Without wanting to get too specific, this particular cancer is caused by HPV, which actually comes about from cunnilingus. I did worry if the stress caused by my son’s incarceration didn’t help trigger it. But yeah, it’s a sexually transmitted disease that causes cancer.
(London Guardian, June 2, 2013)
This is the rather controversial way actor Michael Douglas explained, or warned about, the cause of the cancer that nearly killed him. He did so, ironically enough, during a promotional interview for the HBO biopic, Behind the Candelabra, in which he plays the flamboyantly gay pianist, Liberace.
I’ve read enough medical opinions on the media furor his comments ignited to know that there is a positive correlation between oral sex (cunnilingus as well as fellatio) and throat cancer.

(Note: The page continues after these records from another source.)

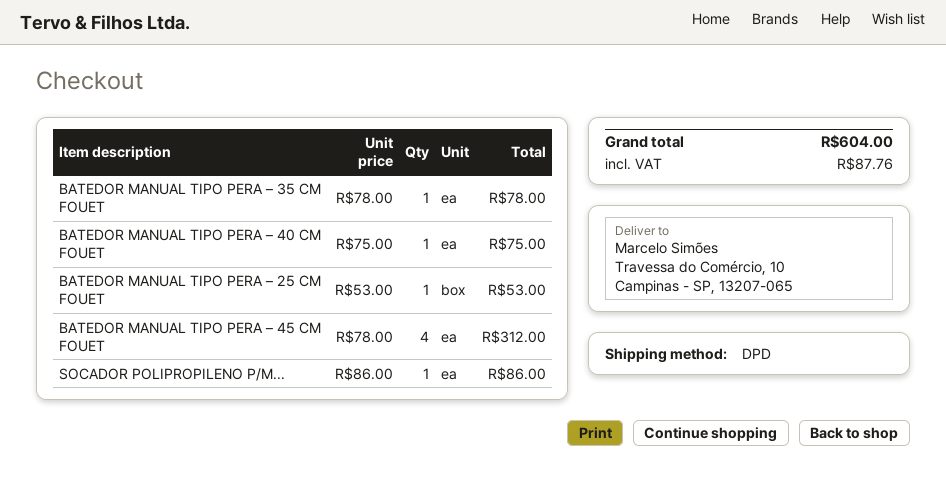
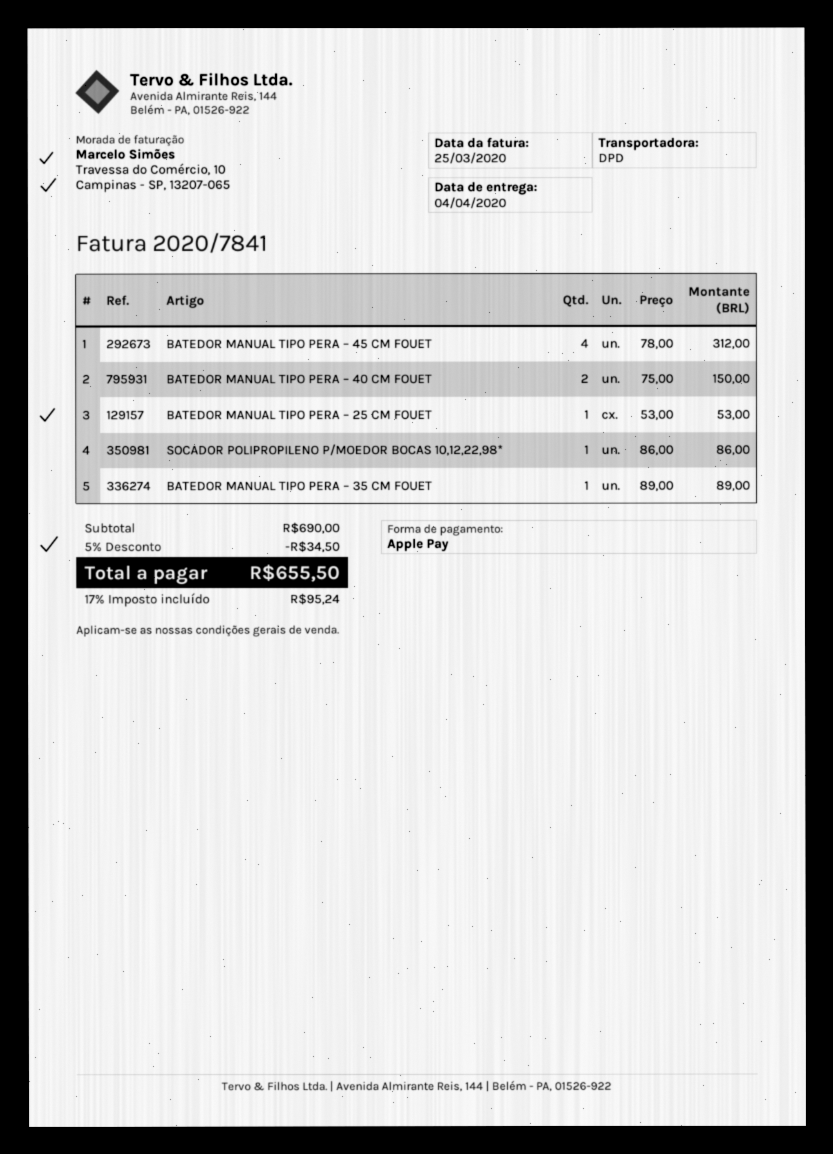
BATEDOR MANUAL TIPO PERA – 35 CM FOUET: 1 x 78.00 = 78.00 -> 1 x 89.00 = 89.00
BATEDOR MANUAL TIPO PERA – 40 CM FOUET: 1 x 75.00 = 75.00 -> 2 x 75.00 = 150.00
discount: none -> 5% = 34.50
tax: 87.76 -> 95.24
total: 604.00 -> 655.50

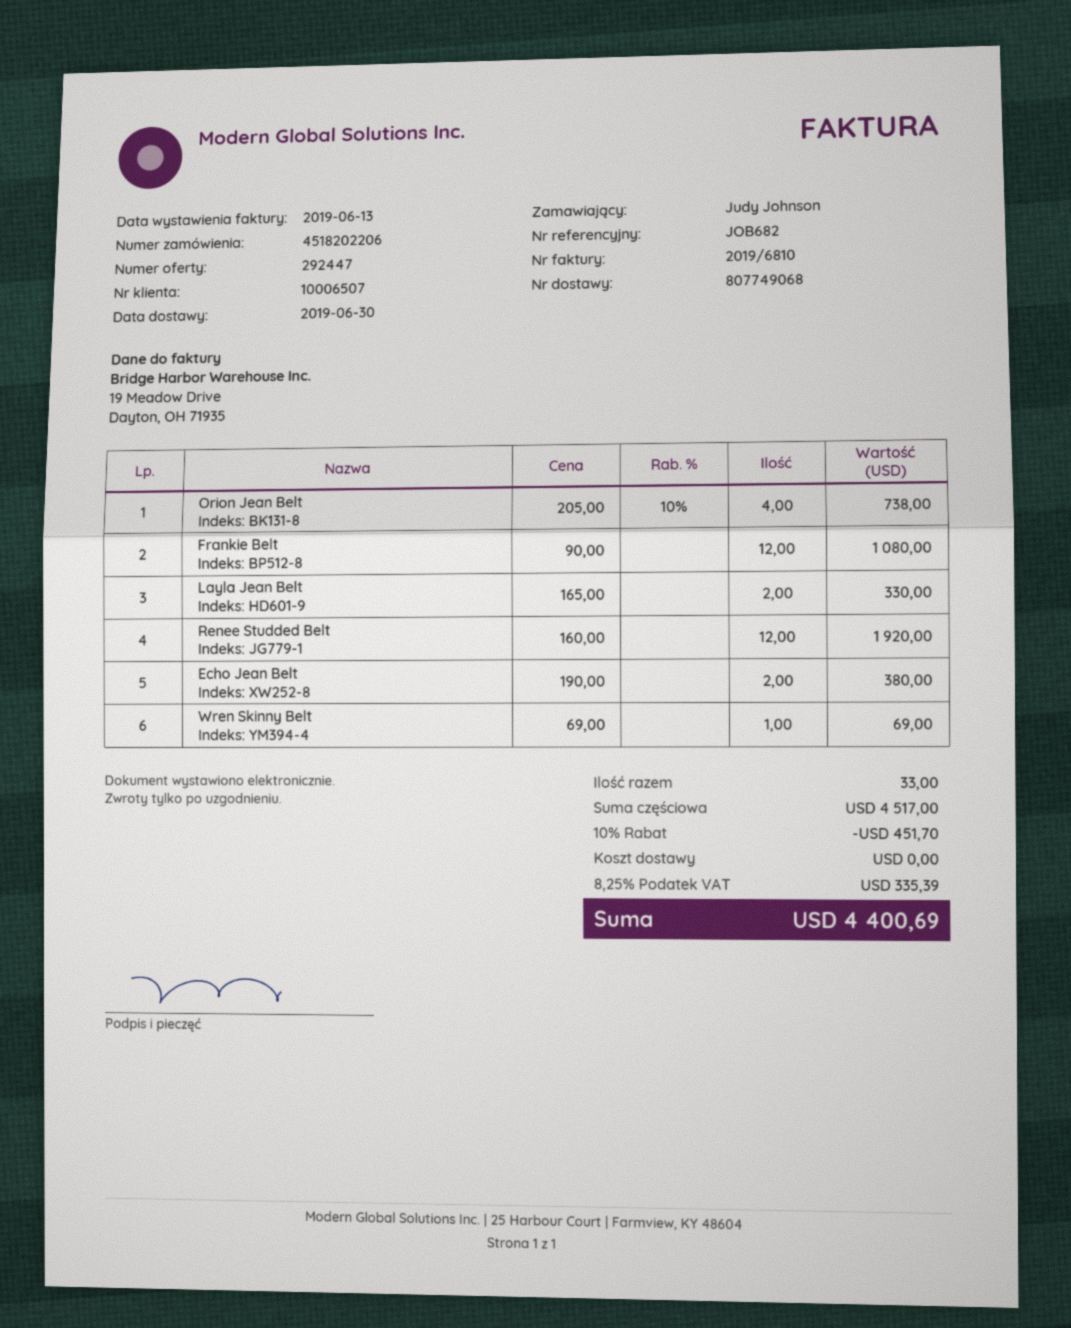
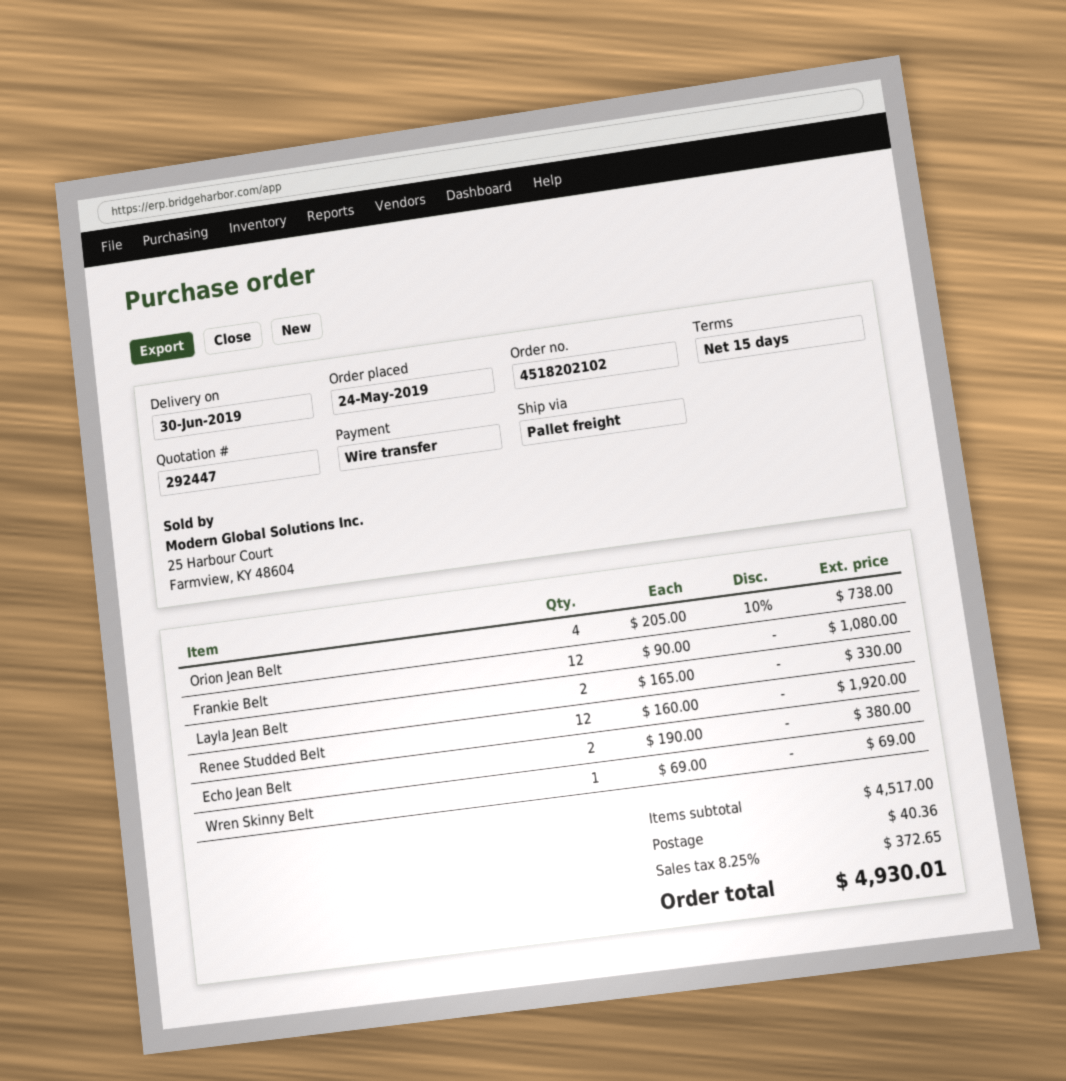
order number: 4518202206 -> 4518202102
discount: 10% = 451.70 -> none
shipping: 0.00 -> 40.36
tax: 8.25% = 335.39 -> 8.25% = 372.65
total: 4400.69 -> 4930.01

But frankly, I don’t see why it is any more taboo (or TMI) for Douglas to reveal that he got human papillomavirus (HPV) from performing oral sex than it was for Magic Johnson to reveal that he got HIV from having unprotected sex (which, incidentally, could have been oral in his case too).
Of course I fully get that Douglas’s revelation might have inflicted undue emotional distress on his actress wife, Catherine Zeta-Jones – especially given her well-publicized history of mental problems. Indeed, columnist Andrea Peyser is evidently so sympathetic that she exhorted Zeta-Jones to:
Dump the bigmouth, lickety-split.
(New York Post, June 4, 2013)
But I couldn’t care any less about what impact his unwitting PSA might have on their marriage.
Except that, if this is reason enough for her to divorce him, then their marriage was probably already irretrievably broken down.
Instead, my sympathy goes out to the tens of millions of women for whom having vaginal orgasms is like winning the lottery.
Because I fear the real impact of Douglas’s PSA will be to give far too many men a credible excuse to avoid performing cunnilingus like the plague, making “going down” even more of a one-way street.